→ **MATERIAL FOR THIS EXERCISE**
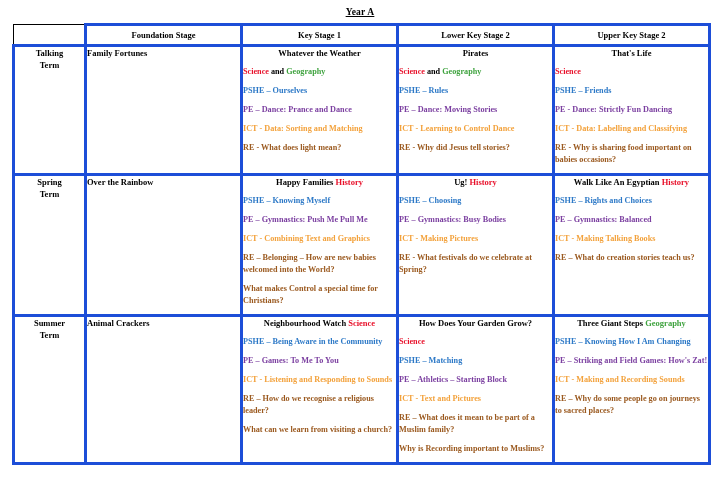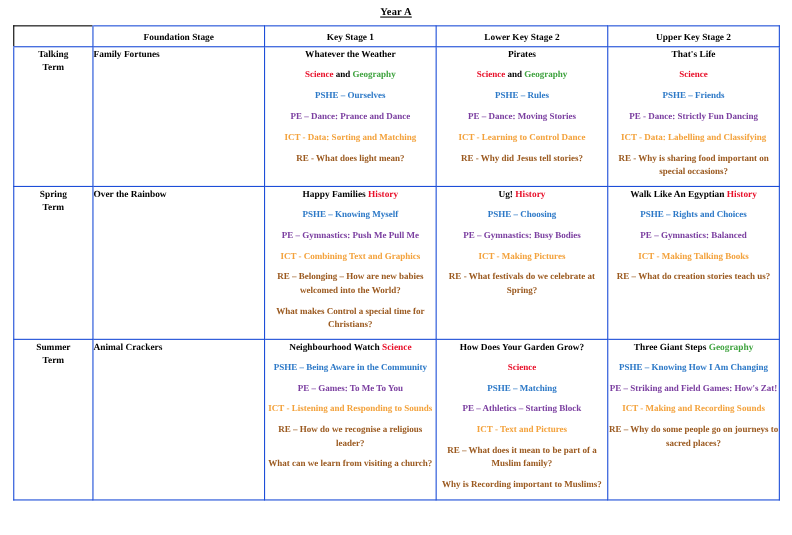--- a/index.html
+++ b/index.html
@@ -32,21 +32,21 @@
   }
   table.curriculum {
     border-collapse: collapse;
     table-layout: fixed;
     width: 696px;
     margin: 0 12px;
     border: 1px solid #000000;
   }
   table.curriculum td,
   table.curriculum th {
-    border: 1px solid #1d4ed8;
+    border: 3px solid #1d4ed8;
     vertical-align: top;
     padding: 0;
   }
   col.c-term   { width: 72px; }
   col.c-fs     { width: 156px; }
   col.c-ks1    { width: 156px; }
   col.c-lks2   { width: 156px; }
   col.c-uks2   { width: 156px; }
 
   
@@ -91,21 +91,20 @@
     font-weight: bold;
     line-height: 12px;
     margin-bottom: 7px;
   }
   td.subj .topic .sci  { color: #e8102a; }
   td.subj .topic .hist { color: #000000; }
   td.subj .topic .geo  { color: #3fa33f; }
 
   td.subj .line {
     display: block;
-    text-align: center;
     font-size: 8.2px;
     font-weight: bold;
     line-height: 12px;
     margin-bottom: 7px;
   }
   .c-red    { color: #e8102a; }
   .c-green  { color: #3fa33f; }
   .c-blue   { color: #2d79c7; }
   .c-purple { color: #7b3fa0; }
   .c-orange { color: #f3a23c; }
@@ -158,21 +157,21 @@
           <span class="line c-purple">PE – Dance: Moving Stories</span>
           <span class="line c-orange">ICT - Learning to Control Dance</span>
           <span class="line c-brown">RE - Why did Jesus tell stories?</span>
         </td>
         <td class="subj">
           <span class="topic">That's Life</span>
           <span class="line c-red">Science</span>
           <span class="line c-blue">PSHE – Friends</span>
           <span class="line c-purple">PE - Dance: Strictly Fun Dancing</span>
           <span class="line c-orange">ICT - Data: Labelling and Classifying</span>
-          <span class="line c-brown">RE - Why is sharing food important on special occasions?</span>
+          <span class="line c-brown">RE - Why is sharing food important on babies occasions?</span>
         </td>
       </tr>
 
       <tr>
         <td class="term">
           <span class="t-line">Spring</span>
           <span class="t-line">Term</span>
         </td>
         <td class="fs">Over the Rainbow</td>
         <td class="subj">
--
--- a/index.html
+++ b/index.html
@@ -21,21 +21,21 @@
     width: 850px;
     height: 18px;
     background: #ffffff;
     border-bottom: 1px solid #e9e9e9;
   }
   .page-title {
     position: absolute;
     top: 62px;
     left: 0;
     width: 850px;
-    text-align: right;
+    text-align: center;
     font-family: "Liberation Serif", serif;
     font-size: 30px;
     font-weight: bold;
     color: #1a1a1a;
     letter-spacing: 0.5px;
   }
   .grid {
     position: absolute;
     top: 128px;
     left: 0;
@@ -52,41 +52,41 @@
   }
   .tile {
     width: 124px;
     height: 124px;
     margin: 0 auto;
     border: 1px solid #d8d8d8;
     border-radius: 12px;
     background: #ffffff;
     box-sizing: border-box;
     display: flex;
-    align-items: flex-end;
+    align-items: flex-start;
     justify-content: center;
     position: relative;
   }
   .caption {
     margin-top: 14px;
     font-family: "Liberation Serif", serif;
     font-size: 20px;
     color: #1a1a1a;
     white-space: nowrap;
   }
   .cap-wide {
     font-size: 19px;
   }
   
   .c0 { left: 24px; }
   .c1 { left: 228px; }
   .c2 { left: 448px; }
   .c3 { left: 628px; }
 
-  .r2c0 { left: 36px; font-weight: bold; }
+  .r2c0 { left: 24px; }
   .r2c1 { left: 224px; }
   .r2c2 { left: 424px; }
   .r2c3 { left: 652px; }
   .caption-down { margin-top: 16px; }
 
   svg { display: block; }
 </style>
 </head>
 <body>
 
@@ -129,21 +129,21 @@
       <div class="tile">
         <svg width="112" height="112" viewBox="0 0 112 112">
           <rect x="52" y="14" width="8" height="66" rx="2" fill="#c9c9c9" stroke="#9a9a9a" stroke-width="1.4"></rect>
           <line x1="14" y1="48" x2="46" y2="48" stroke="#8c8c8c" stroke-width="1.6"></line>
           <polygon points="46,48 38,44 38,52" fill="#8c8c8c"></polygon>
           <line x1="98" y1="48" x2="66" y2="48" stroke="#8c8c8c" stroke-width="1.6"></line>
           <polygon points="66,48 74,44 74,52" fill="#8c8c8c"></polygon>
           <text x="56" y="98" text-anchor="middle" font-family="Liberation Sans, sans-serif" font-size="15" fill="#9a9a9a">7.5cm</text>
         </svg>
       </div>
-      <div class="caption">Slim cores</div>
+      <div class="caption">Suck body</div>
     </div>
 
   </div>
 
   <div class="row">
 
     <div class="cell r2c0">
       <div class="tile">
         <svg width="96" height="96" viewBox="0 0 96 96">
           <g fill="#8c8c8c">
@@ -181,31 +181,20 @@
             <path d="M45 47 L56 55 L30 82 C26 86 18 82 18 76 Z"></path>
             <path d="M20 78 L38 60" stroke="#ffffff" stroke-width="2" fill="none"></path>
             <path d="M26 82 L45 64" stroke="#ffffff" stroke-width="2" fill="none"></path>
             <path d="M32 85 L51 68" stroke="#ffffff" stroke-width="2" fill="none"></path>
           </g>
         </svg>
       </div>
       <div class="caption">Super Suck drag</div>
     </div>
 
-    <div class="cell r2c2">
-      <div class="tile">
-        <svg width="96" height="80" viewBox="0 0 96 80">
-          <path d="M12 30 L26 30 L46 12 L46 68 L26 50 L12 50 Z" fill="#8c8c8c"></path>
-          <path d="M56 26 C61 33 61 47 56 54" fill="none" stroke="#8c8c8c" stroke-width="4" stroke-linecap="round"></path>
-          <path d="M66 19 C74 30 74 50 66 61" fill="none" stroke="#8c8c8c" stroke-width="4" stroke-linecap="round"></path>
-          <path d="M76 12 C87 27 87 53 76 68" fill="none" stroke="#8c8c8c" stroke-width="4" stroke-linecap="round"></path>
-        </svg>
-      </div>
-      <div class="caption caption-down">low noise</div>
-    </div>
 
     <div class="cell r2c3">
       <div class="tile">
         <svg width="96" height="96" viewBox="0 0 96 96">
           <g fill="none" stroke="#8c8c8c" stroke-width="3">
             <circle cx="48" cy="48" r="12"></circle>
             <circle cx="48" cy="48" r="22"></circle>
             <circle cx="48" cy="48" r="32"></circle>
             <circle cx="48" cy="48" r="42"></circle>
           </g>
...
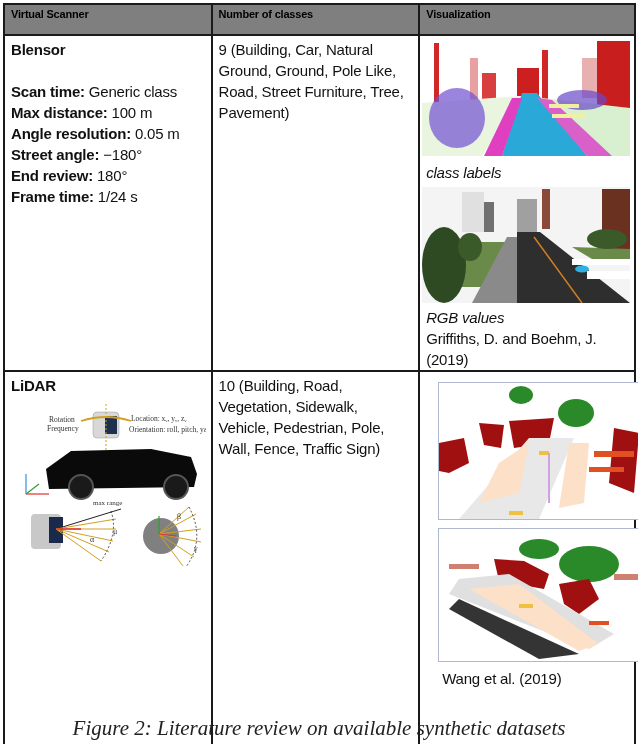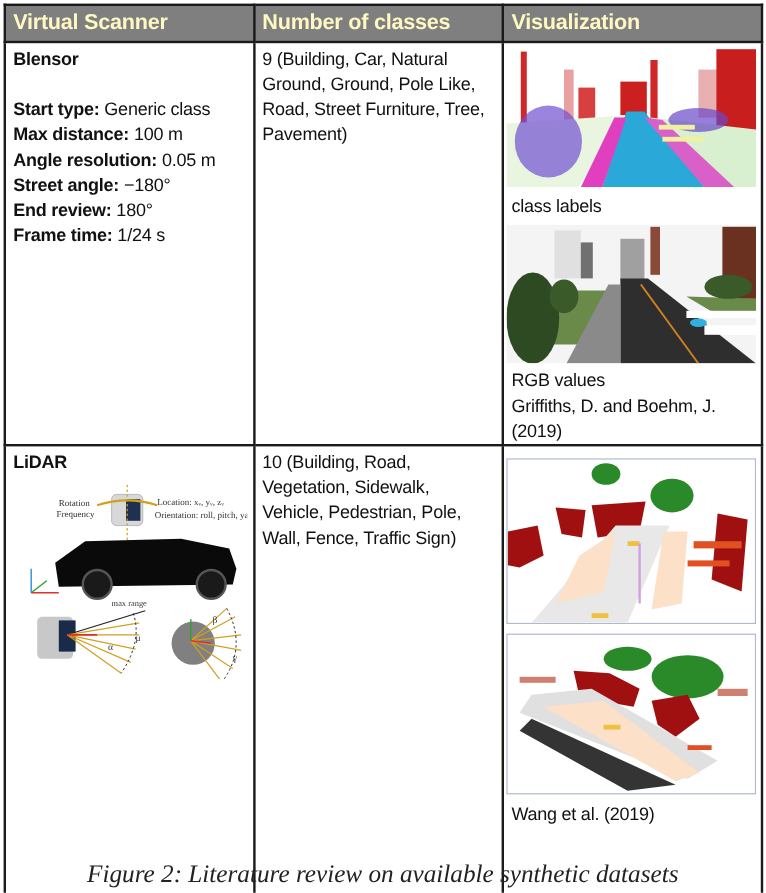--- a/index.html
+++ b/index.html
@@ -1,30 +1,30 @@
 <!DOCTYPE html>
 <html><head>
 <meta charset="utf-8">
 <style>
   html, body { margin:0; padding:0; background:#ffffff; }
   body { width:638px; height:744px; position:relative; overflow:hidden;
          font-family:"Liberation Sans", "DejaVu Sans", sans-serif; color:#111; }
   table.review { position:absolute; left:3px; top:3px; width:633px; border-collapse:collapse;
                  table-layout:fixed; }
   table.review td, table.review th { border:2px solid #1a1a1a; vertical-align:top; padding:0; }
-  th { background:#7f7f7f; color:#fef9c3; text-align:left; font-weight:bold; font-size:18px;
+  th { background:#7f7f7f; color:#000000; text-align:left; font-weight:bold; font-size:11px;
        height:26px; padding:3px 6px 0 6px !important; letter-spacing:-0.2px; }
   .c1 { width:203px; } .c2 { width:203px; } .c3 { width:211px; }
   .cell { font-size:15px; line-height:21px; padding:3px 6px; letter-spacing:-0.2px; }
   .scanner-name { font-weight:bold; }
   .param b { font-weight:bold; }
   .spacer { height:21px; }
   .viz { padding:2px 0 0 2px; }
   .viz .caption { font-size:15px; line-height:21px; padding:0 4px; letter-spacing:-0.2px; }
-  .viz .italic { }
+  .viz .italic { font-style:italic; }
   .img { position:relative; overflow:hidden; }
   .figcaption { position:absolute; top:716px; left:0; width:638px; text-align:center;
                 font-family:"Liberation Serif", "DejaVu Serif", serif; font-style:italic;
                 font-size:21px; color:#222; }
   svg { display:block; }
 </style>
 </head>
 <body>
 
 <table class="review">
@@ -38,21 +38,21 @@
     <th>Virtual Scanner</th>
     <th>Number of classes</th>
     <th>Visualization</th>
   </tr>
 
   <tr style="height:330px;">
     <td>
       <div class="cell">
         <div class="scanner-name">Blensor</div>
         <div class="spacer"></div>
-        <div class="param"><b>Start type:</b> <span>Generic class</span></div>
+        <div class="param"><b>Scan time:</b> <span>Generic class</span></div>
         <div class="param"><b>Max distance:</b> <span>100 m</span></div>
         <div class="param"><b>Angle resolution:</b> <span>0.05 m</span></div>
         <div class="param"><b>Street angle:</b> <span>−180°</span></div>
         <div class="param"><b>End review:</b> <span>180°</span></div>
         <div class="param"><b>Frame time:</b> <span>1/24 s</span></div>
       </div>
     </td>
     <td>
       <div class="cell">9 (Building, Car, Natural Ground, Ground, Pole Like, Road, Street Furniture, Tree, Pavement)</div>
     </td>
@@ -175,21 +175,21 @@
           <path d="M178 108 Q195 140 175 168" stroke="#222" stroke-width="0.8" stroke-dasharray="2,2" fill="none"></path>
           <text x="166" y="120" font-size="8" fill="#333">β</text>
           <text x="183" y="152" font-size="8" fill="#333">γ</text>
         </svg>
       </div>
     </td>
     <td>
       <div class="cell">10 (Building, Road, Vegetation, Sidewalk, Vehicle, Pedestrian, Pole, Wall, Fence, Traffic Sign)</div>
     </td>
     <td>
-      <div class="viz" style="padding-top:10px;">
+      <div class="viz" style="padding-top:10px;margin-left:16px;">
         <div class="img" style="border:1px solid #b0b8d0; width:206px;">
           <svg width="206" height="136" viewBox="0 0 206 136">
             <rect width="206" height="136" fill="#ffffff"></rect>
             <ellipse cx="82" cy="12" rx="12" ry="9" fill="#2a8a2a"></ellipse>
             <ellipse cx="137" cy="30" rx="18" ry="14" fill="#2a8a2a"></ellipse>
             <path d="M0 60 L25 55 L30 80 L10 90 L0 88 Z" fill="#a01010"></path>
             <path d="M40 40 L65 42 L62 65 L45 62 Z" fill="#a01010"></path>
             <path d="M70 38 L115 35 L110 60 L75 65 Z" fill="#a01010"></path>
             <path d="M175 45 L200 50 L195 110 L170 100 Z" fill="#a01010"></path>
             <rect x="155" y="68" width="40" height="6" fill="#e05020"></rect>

→ **THE TASK**
Say, as a bare number, how many lines of the data hold the string "family".

→ **OUTPUT OF THE EXERCISE**
5